Hani took a really deep breathe, this is it. Waktunya Hani ngutarain perasaannya dia selama ini. Whatever happens after this, mau gak mau Hani udah harus siap ngehadepinnya.
"Yeol, if--" again, a deep breath, "--if I have to go to London, then I don't think I can continue this. This thing. Between us."
Chanyeol's jaw dropped. Rasanya kayak abis di tampar bolak-balik, Chanyeol gak ngerespon apa yang Hani bilang. There was a moment of silence for both of them.
"Alasannya?" Chanyeol memecahkan keheningan.
"Kamu... Nyadar gak sih, kita akhir-akhir ini udah jarang banget komunikasi. Kamu ngeline aku cuma pagi hari, ngasih kabar kamu udah bangun dan kamu mau latihan ngeband sama yang lain. Aku selalu nyapa kamu, ingetin kamu jangan lupa istirahat, jangan lupa makan siang, jangan lupa mandi sore, aku bahkan bilang ke kamu aku kangen sama kamu, aku kesel kamu sibuk terus sama band kamu, tapi kamu selalu bales line aku pas malem, Yeol, and by night I mean it's always after one AM!"
“Kamu pernah bilang kamu gak masalah sama hal ini kan, Han?” He gritted his teeth, “Aku udah ngasih tau ke kamu beberapa bulan ini aku bakal sibuk latihan buat acara off air, aku juga udah cerita ini pertama kalinya band-ku ikut acara yang lumayan besar. And you know exactly this is what I’ve been dreaming of. Aku cuma butuh support kamu doang.”
What?
Hani diam-diam mengepalkan tangannya. Nggak biasanya dia marah sampai mau nonjok orang, apalagi orangnya Chanyeol, pacarnya dia sendiri.
“Aku support kamu, Yeol.”
“Terus masalahnya apa?”
“Masalahnya kamu egois. Yang kamu pikirin cuma mimpi kamu, band kamu, tapi kamu gak peduli sama aku."

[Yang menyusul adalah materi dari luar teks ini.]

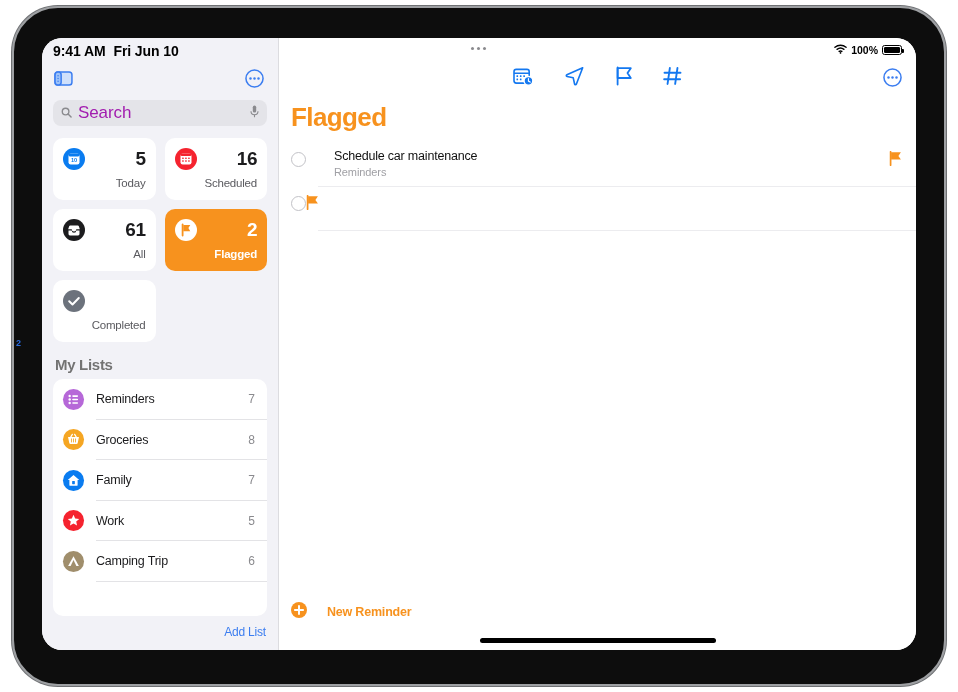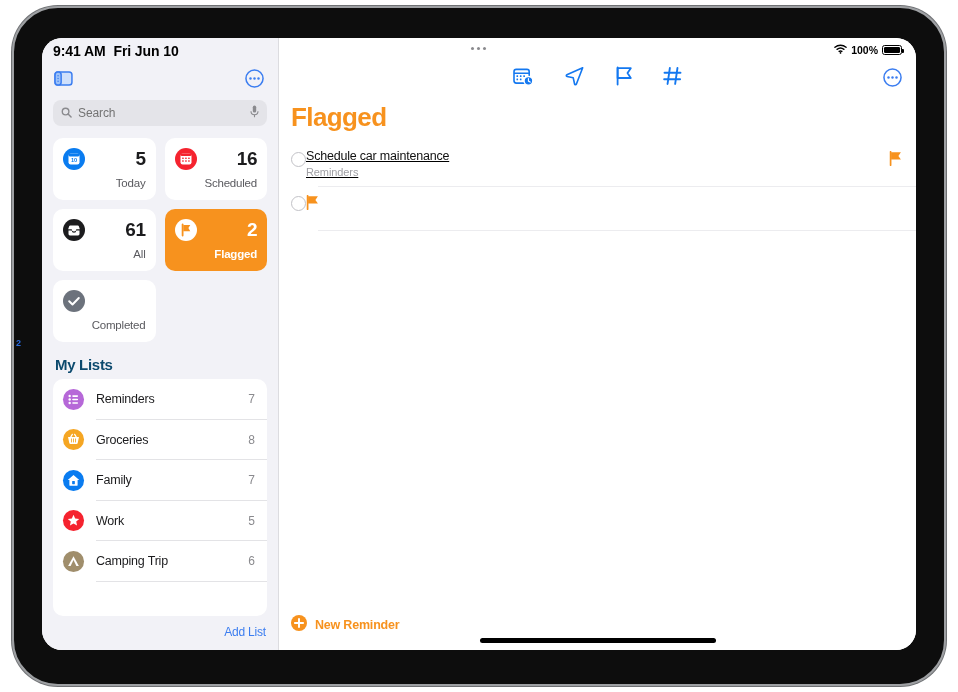--- a/index.html
+++ b/index.html
@@ -78,22 +78,22 @@
     height: 26px;
     background: #e4e4e9;
     border-radius: 8px;
     display: flex;
     align-items: center;
     padding: 0 8px;
     gap: 6px;
   }
   .search-box .ph {
     flex: 1;
-    font-size: 12px;
-    color: #737373;
+    font-size: 17px;
+    color: #a21caf;
     letter-spacing: -0.1px;
   }
 
   
   .cards {
     padding: 12px 11px 0 11px;
     display: grid;
     grid-template-columns: 1fr 1fr;
     gap: 9px 9px;
   }
@@ -127,21 +127,21 @@
   }
   .card.flagged-card .label { color: #ffffff; font-weight: 600; }
   .card .badge { width: 24px; height: 24px; display:block; }
   .card.full { grid-column: 1 / 2; }
 
   
   .mylists-title {
     padding: 14px 11px 6px 13px;
     font-size: 15px;
     font-weight: 700;
-    color: #0c4a6e;
+    color: #737373;
     letter-spacing: -0.3px;
   }
   .lists-card {
     margin: 0 11px;
     background: #ffffff;
     border-radius: 10px;
     overflow: hidden;
     flex: 1;
   }
   .list-row {
@@ -260,21 +260,21 @@
     padding: 6px 14px 8px 12px;
     min-height: 44px;
   }
   .rem-circle {
     width: 15px; height: 15px;
     border-radius: 50%;
     border: 1.4px solid #c2c2c7;
     flex: none;
     margin-top: 3px;
   }
-  .rem-body { margin-left: 0; flex: 1; text-decoration: underline; }
+  .rem-body { margin-left: 28px; flex: 1; }
   .rem-title {
     font-size: 12.5px;
     color: #111;
     letter-spacing: -0.2px;
     font-weight: 500;
   }
   .rem-sub {
     margin-top: 3px;
     font-size: 11px;
     color: #a0a0a5;
@@ -283,24 +283,24 @@
   .rem-flag { margin-top: 2px; }
   .rem-divider {
     position: absolute;
     left: 39px; right: 0; bottom: 0;
     height: 1px;
     background: #ececef;
   }
 
   .new-reminder {
     position: absolute;
-    left: 12px; bottom: 15px;
-    display: flex;
-    align-items: center;
-    gap: 8px;
+    left: 12px; bottom: 28px;
+    display: flex;
+    align-items: center;
+    gap: 20px;
   }
   .new-reminder .nrlabel {
     font-size: 12.5px;
     color: #f7921e;
     font-weight: 600;
     letter-spacing: -0.2px;
   }
   .home-indicator {
     position: absolute;
     left: 50%;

Hani could feel a pain in her chest.
"Han, bukannya gitu," Chanyeol meraih jemari Hani dan menggengamnya erat, "Sumpah, minggu-minggu ini emang aku terlalu sibuk... Kamu tau kan aku kadang sampai gak bisa pulang ke rumah? Can you just bear with me for a while?" Chanyeol meremas jemari Hani, tanda bahwa Chanyeol ingin Hani percaya sepenuhnya pada Chanyeol.
"Yeol, what's the meaning of dream menurut kamu?"
Chanyeol merengut, bingung dan kaget karena tiba-tiba Hani nanyain hal yang slightly out of topic. He showed his 'seriously?' Face, tapi Hani cuma tersenyum kecil.
"Just answer me, please?"
Chanyeol melepaskan genggamannya dari jemari Hani, menggaruk kepalanya yang tidak gatal, "Aku gak ngerti kenapa kamu tiba-tiba nanyain ginian?”
Hani mendengus, “Gini deh Yeol, mimpi kamu apa?”
Chanyeol shrugged, “I don’t know, something related to my band. I want people to know about my band. I want to do a gig where--”
“That’s it, Yeol.”
“That’s it what?”
“Your band is your dream.”
Chanyeol menghela napas, “Well, iya, sama aja kayak kamu dan semua mimpi kamu tentang sekolah di London, dapet beasiswa di London. And you’re lucky enough you finally get what you want, kan?”
Hani menggigit bibirnya, menahan kesal yang sudah menumpuk di kepalanya. Chanyeol didn’t understand, at a time like this, Hani mau denger bahwa dirinya lebih precious buat Chanyeol dibandingin sama bandnya. Tapi sekarang Hani ngerti, she was nothing compare to his band.
“Nggak Yeol, you’re wrong.”
Hani menyerah. Hani bangkit dari tempat duduknya. A tear fell down from her eyes, Hani segera mengusap ujung matanya tersebut. Hani kuat, ujarnya dalam hati. You know this is going to happen, Hani. You know.
Chanyeol dengan cepat ikut beangkit dari kursinya dan langsung meraih lengan Hani.
“Mau kemana?”
“Yeol,” Hani melepaskan genggaman tangan Chanyeol, “Udah. Let’s just end this, okay? Ini yang terbaik buat kita berdua.”
“Aku gak ngerti, Han.”
“Aku jugak Yeol, aku gak ngerti kenapa kamu lebih milih band kamu sedangkan aku lebih milih kamu as my dream. Ternyata aku salah.”
Silence.
“Goodbye, Yeol. I.. I love you.”
That’s how Chanyeol’s world turned upside down.